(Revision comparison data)

● ● ● ● ●

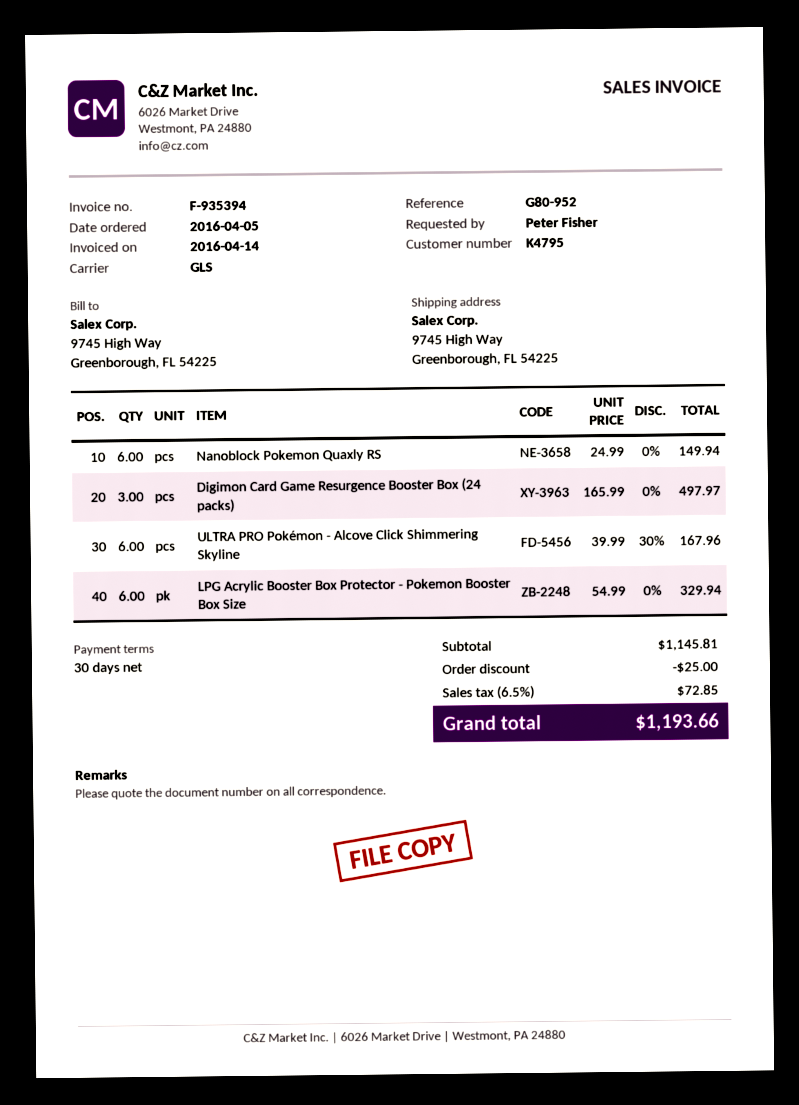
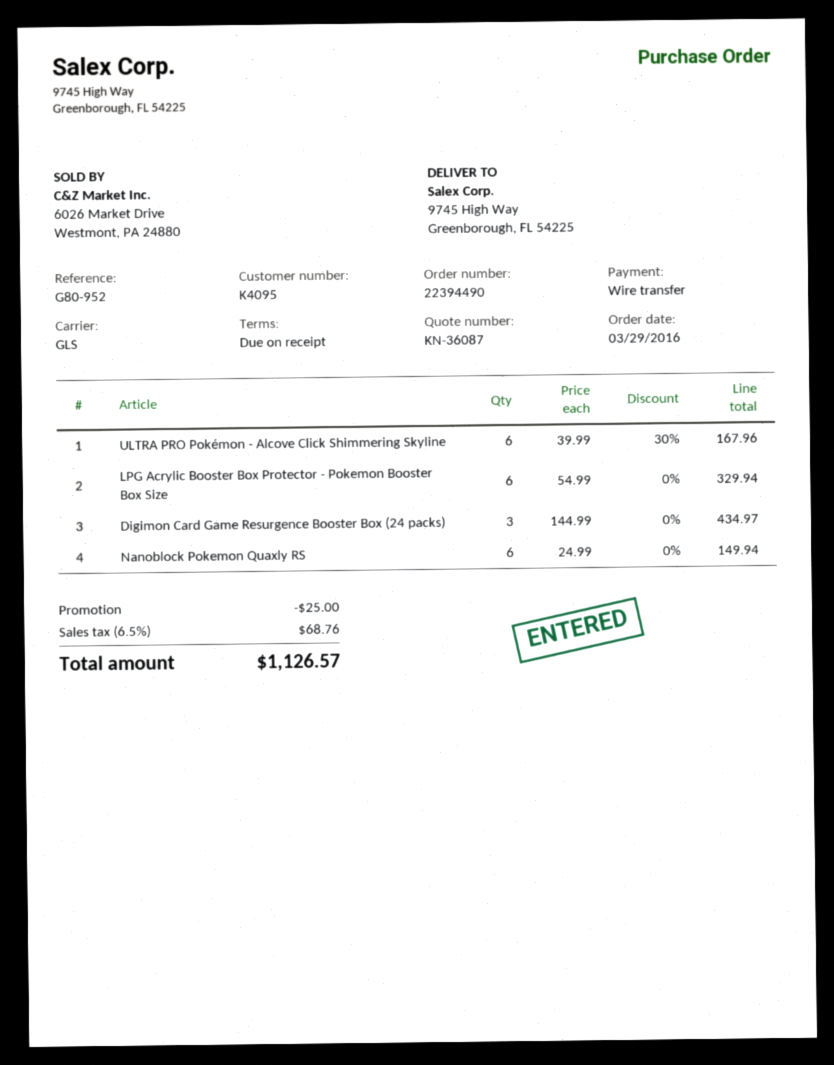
order date: 2016-04-05 -> 2016-03-29
payment terms: 30 days -> on receipt
customer number: K4795 -> K4095
Digimon Card Game Resurgence Booster Box (24 packs): 3 x 165.99 = 497.97 -> 3 x 144.99 = 434.97
tax: 6.5% = 72.85 -> 6.5% = 68.76
total: 1193.66 -> 1126.57

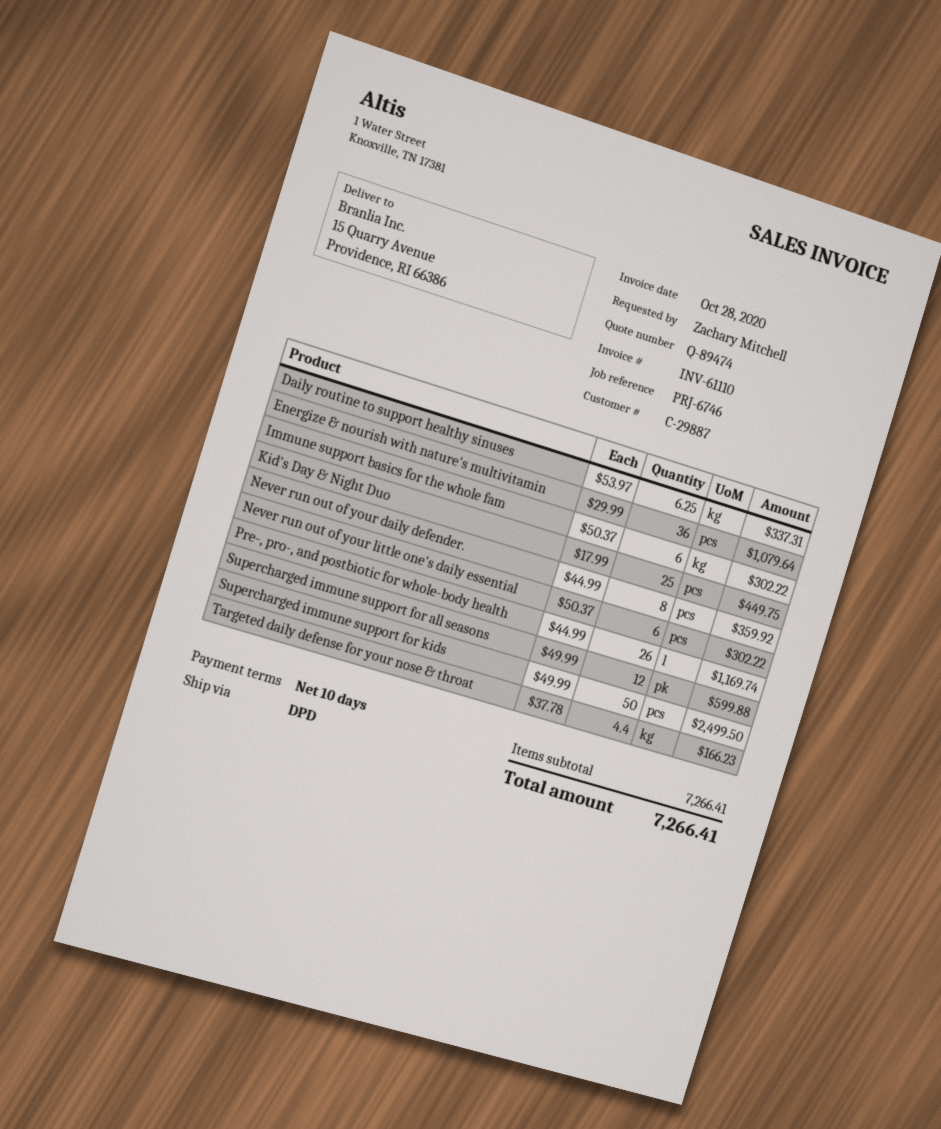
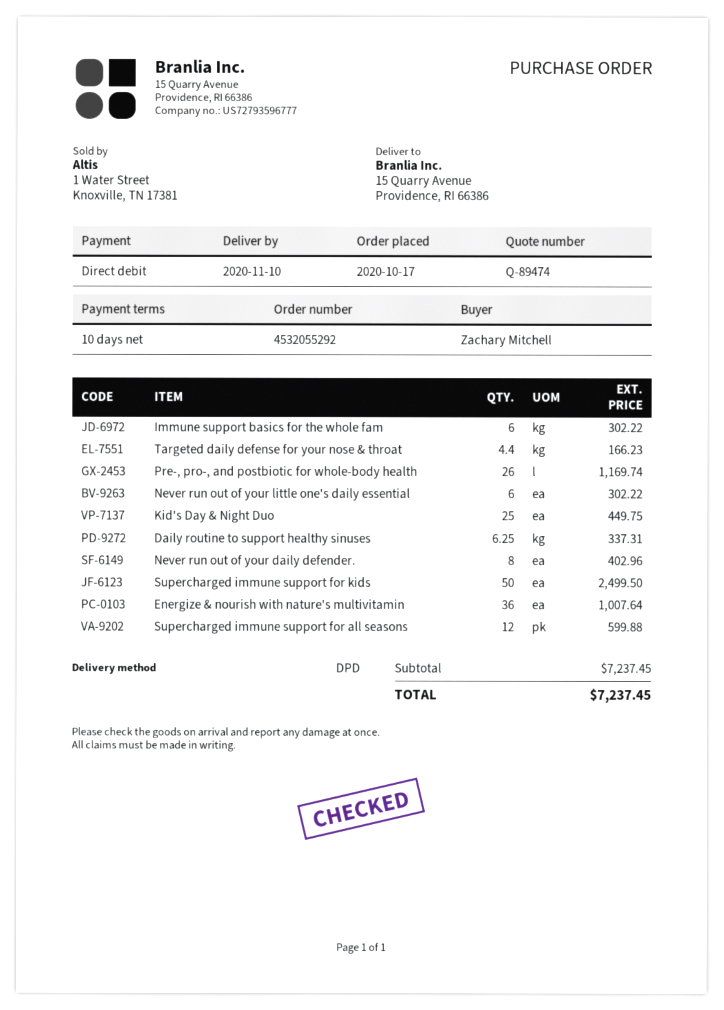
Energize & nourish with nature's multivitamin: 36 for 1079.64 -> 36 for 1007.64
Never run out of your daily defender.: 8 for 359.92 -> 8 for 402.96
subtotal: 7266.41 -> 7237.45
total: 7266.41 -> 7237.45

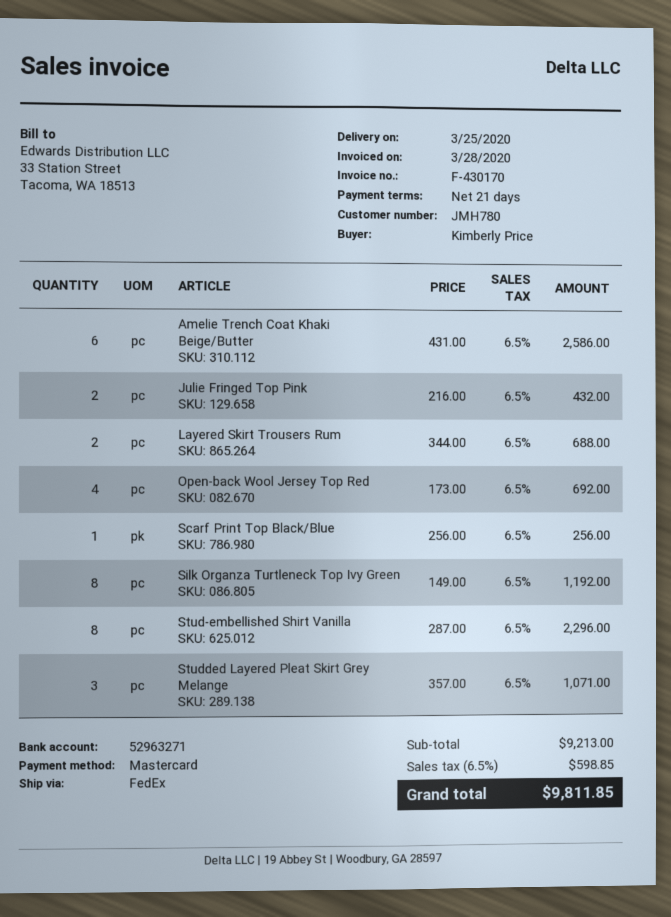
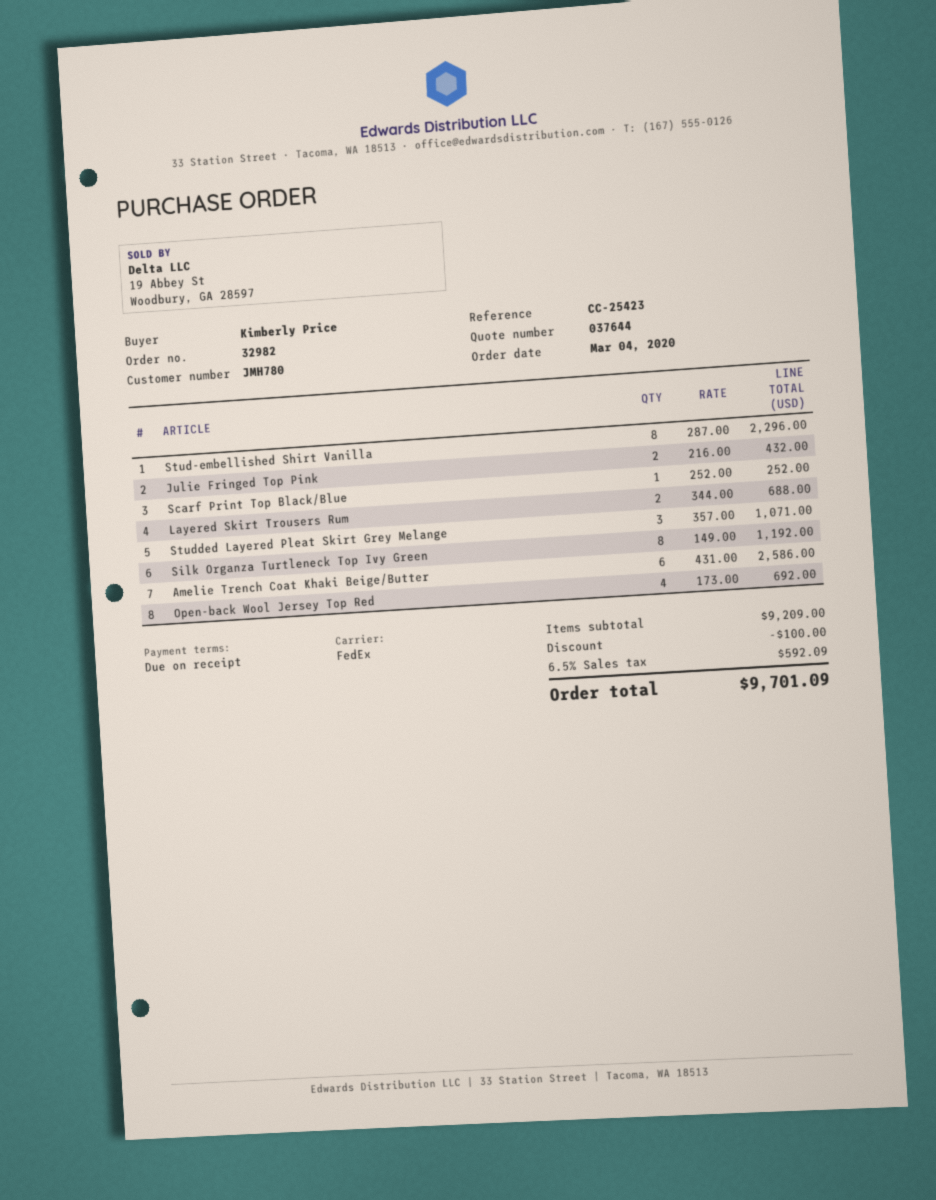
payment terms: 21 days -> on receipt
Scarf Print Top Black/Blue: 1 x 256.00 = 256.00 -> 1 x 252.00 = 252.00
subtotal: 9213.00 -> 9209.00
discount: none -> 100.00
tax: 6.5% = 598.85 -> 6.5% = 592.09
total: 9811.85 -> 9701.09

● ● ● ● ●

• Activity: Leave out the images and repeat the rest of the data word for word.

• Output for this exercise:
order date: 2016-04-05 -> 2016-03-29
payment terms: 30 days -> on receipt
customer number: K4795 -> K4095
Digimon Card Game Resurgence Booster Box (24 packs): 3 x 165.99 = 497.97 -> 3 x 144.99 = 434.97
tax: 6.5% = 72.85 -> 6.5% = 68.76
total: 1193.66 -> 1126.57

Energize & nourish with nature's multivitamin: 36 for 1079.64 -> 36 for 1007.64
Never run out of your daily defender.: 8 for 359.92 -> 8 for 402.96
subtotal: 7266.41 -> 7237.45
total: 7266.41 -> 7237.45

payment terms: 21 days -> on receipt
Scarf Print Top Black/Blue: 1 x 256.00 = 256.00 -> 1 x 252.00 = 252.00
subtotal: 9213.00 -> 9209.00
discount: none -> 100.00
tax: 6.5% = 598.85 -> 6.5% = 592.09
total: 9811.85 -> 9701.09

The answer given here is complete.